Димка схватил Марата за горло и сдавил. Лицо врага мигом потемнело, кадык под пальцами забился пойманным воробушком.
— Твоё??? Ты, гад, за мной следил?! Как я конверты выкинул! Ты, мразь, меня подставил! Ты мои деньги забрал! — шипел Димка, сжимая пальцы на Маратовой глотке. У Димки рефлекс какой-то первобытный — людей за горло хватать. Помню, ещё в школе мы повздорили, и Димка схватил меня за горло таким же макаром. Ужасно неприятно, дышать невозможно, в горле йотом целый день першит. А со стороны смешно смотрится, оба в оцепенении, один держит, другой трепыхается, ничего боле.
Оказавшийся поблизости Гелер сфоткал сцену на мобильник. Подбежал сказочник, отодрал Димку от Марата. Марат кашлял, Лиса фыркала, кривя губы, но видно было, что боится. В толпе шуршали вопросы «кто?», «что?», «почему?». Марату подали стакан морса.
[225] Крашеный поэт Саша помог Димке собрать осколки мраморной плашки и саму золотую букву, сложил их в пакет со спонсорским коньяком.
— Отнеси в металлоремонт, починят, — посоветовал Саша.
Димка откупорил дарёный коньяк, налил Саше, выпил сам.
Подошла неизвестная дама. Ярко накрашенная, с лицом, щедро смазанным кремом. Не представившись, дама заговорила:
— Читала вас. Бойко. Но скажите мне, зачем вы пытаетесь нас удивить? Мы всё знаем про этот секс, матерком можем покрыть. Зачем всё это в литературе? Это мы боролись за свободу, которой вы пользуетесь, мы делали сексуальную революцию, слышите?! Мы! — Димка разинул рот.
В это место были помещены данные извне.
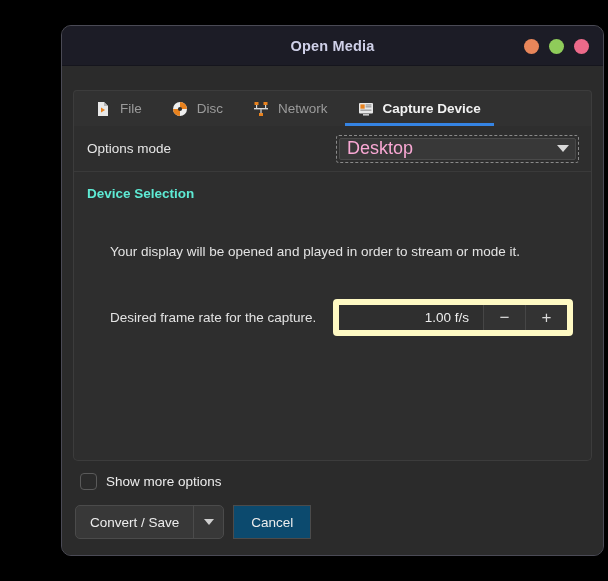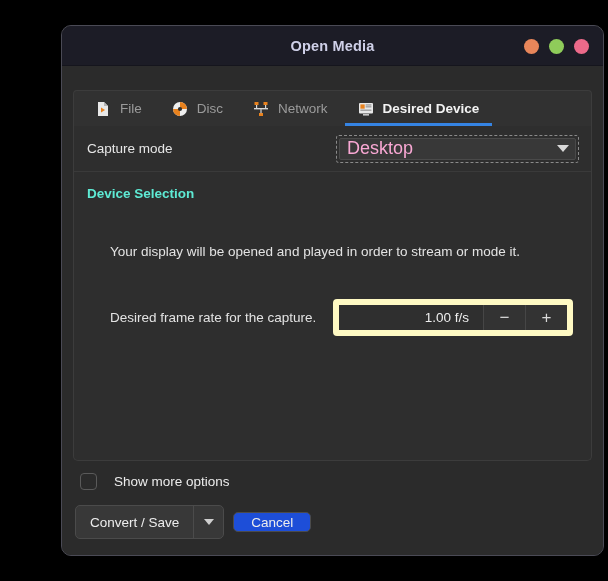--- a/index.html
+++ b/index.html
@@ -394,7 +394,7 @@
               <rect x="5" y="13" width="6" height="1.6" fill="#c8c8c8"></rect>
             </svg>
           </span>
-          <span>Desired Device</span>
+          <span>Capture Device</span>
         </div>
 
       </div>

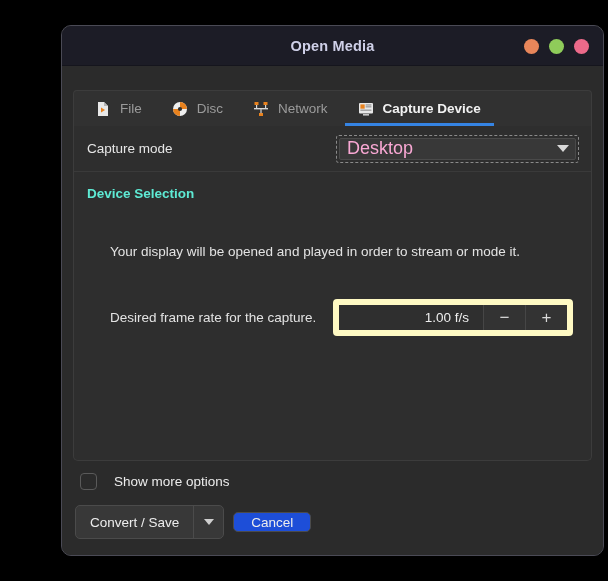--- a/index.html
+++ b/index.html
@@ -402,7 +402,7 @@
       <div class="panel">
 
         <div class="mode-row">
-          <span class="mode-label">Capture mode</span>
+          <span class="mode-label">Options mode</span>
           <div class="combo">
             <span class="combo-inner"></span>
             <span class="combo-value">Desktop</span>

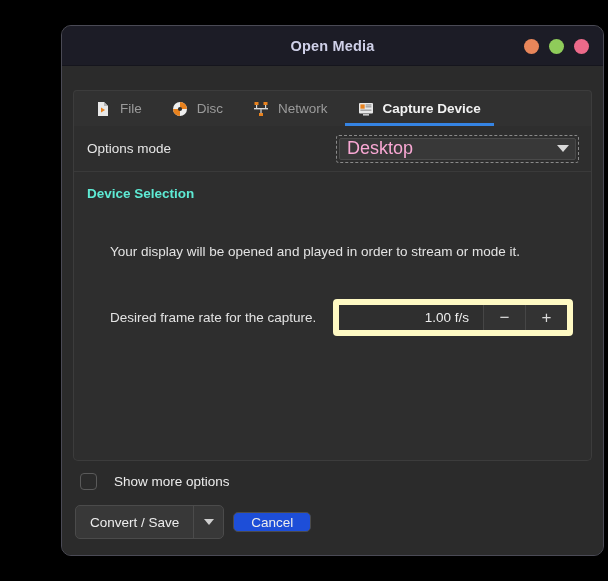--- a/index.html
+++ b/index.html
@@ -259,7 +259,7 @@
   .check-row {
     display: flex;
     align-items: center;
-    gap: 17px;
+    gap: 9px;
     padding-left: 5px;
   }
   .checkbox {

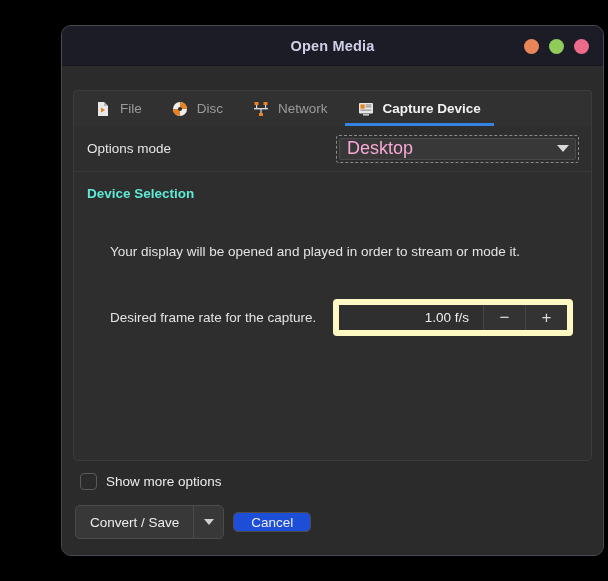--- a/index.html
+++ b/index.html
@@ -315,11 +315,11 @@
     border-top: 6px solid #cfcfcf;
   }
   .plain-btn {
-    height: 20px;
+    height: 34px;
     min-width: 78px;
-    background: #1d4ed8;
+    background: #0c4a6e;
     border: 1px solid #4b4b4b;
-    border-radius: 5px;
+    border-radius: 0;
     color: #ededed;
     font-size: 13.5px;
     font-family: "Liberation Sans", sans-serif;

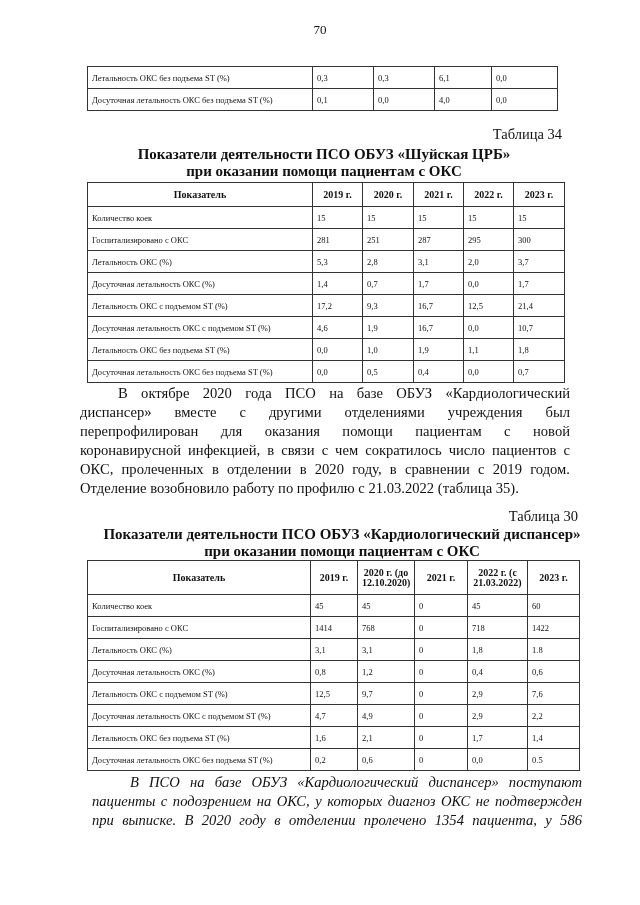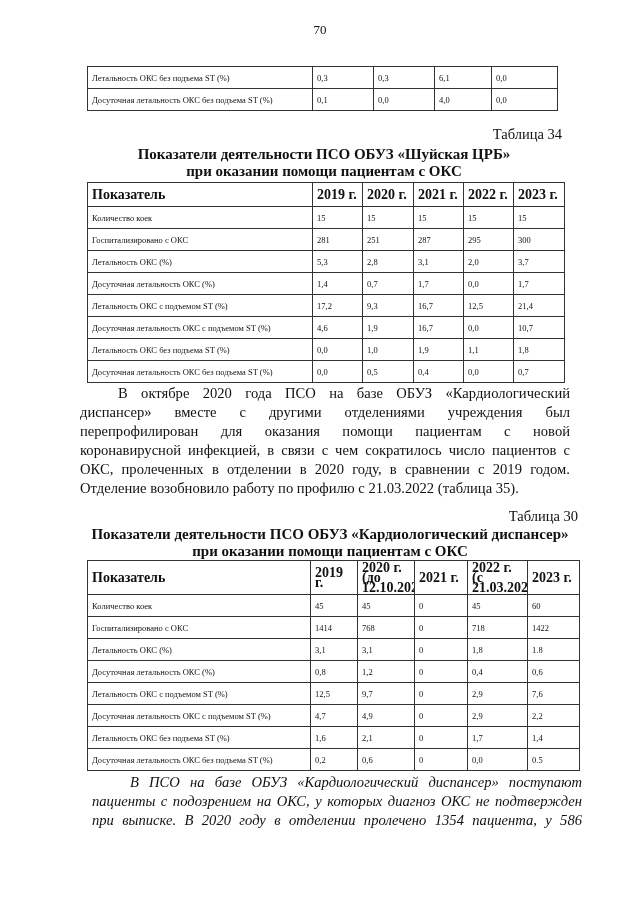--- a/index.html
+++ b/index.html
@@ -8,7 +8,7 @@
   .pagenum { top:22px; left:0; width:640px; text-align:center; font-size:13px; }
   table { border-collapse:collapse; position:absolute; table-layout:fixed; }
   td, th { border:1px solid #333; padding:0 4px; font-size:8.5px; text-align:left; vertical-align:middle; overflow:hidden; white-space:nowrap; }
-  th { font-weight:bold; font-size:14px; white-space:normal; line-height:10px; }
+  th { font-weight:bold; text-align:center; font-size:10px; white-space:normal; line-height:10px; }
   .tlabel { text-align:right; font-size:14.5px; }
   .ttitle { text-align:center; font-weight:bold; font-size:15px; line-height:17px; }
   .para { font-size:14.6px; line-height:19px; text-align:justify; }

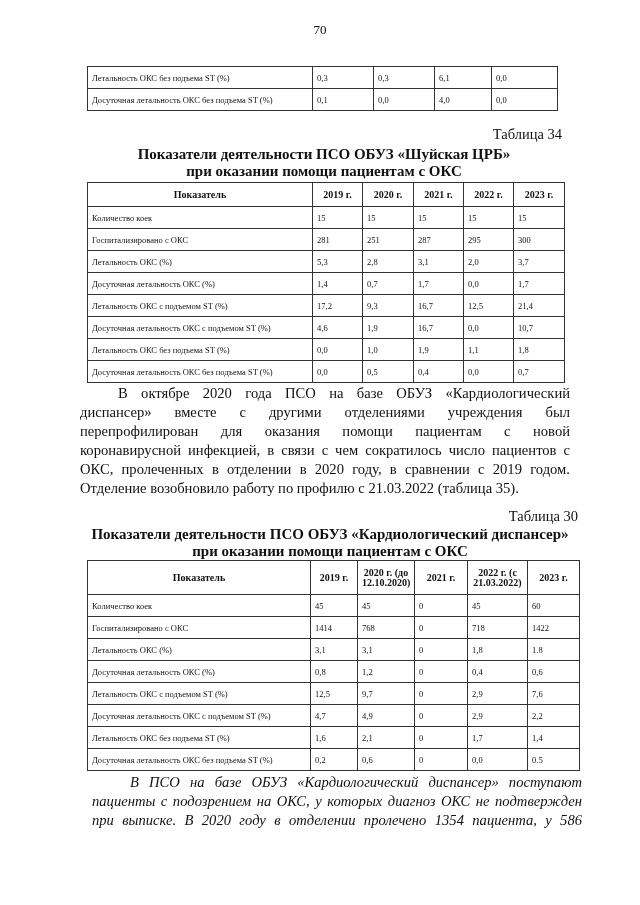--- a/index.html
+++ b/index.html
@@ -147,7 +147,7 @@
   </div>
 
 <div class="abs tlabel" style="top:508px; right:62px;">Таблица 30</div>
-<div class="abs ttitle" style="top:526px; left:60px; width:540px;">
+<div class="abs ttitle" style="top:526px; left:72px; width:540px;">
   <div>Показатели деятельности ПСО ОБУЗ «Кардиологический диспансер»</div>
   <div>при оказании помощи пациентам с ОКС</div>
 </div>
Впустую. — Про секс он пишет, нашёлся, секса мы не видали, ха! Не скажете вы ничего нового! Всё уже до вас сказано. И не тужьтесь, а то лопнете! — Дама потрепала Димку по щеке и удалилась, так и не дав ему ответить. С чего она решила, что Димка ставил себе задачу её удивить? Никого Димка удивлять не планировал. Зачем ему кого-то удивлять. Он что, фокусник. Удивлять...
«На х#ра мне ваш замшелый мирок! Удивлять я вас буду, да пошли вы! Неужели эта лоснящаяся от крема, невоспитанная тётка решила, что я пишу для того, чтобы её удивить?!»
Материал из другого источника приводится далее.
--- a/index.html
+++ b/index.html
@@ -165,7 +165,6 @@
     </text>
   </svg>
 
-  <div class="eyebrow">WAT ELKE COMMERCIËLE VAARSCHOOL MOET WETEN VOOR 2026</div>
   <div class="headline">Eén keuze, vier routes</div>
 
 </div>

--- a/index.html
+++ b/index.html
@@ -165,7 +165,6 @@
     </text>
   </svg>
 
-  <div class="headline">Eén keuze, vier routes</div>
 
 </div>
Димка вдруг люто возненавидел не только Лису, Марата и смазанную кремом тётку, но и весь [226] мир. Он озирался по сторонам, челюсть сводило от злости. Жёлтый бородавочник незаметно вынул изо рта вставные зубы и протирал их уголком занавески. «Толстой», тот, что не хотел делиться рыбкой, как бы невзначай пересчитывал рукой складки супруги серо-шерстяного. Маршал-попечитель, скосившись на своё плечо, стряхивал с пиджака перхоть. Какие-то толстяки, видимо меценаты, кокетничали с официантками. Их дорогие костюмы были так набиты плотью, что швы пиджаков и брюк трещали. Рубашки не сходились на животах, раздувшихся, как переполненные мусорные мешки, в которых забродили помои. Меценаты, все, как один, были похожи на Троцкого, только разжиревшего и трусливого. Ещё вчера вечером Димка мечтал лишь об одном — стать одним из этих людей, а сейчас боялся этого больше всего на свете. Боялся войти в этот клан, стать частью их коллективного разума. Состариться и однажды, лет через пятьдесят, сидеть за дальним столом, с завистью высматривая конкурентов, усевшихся на места получше, а потом грызть бокалы от бессильной злобы.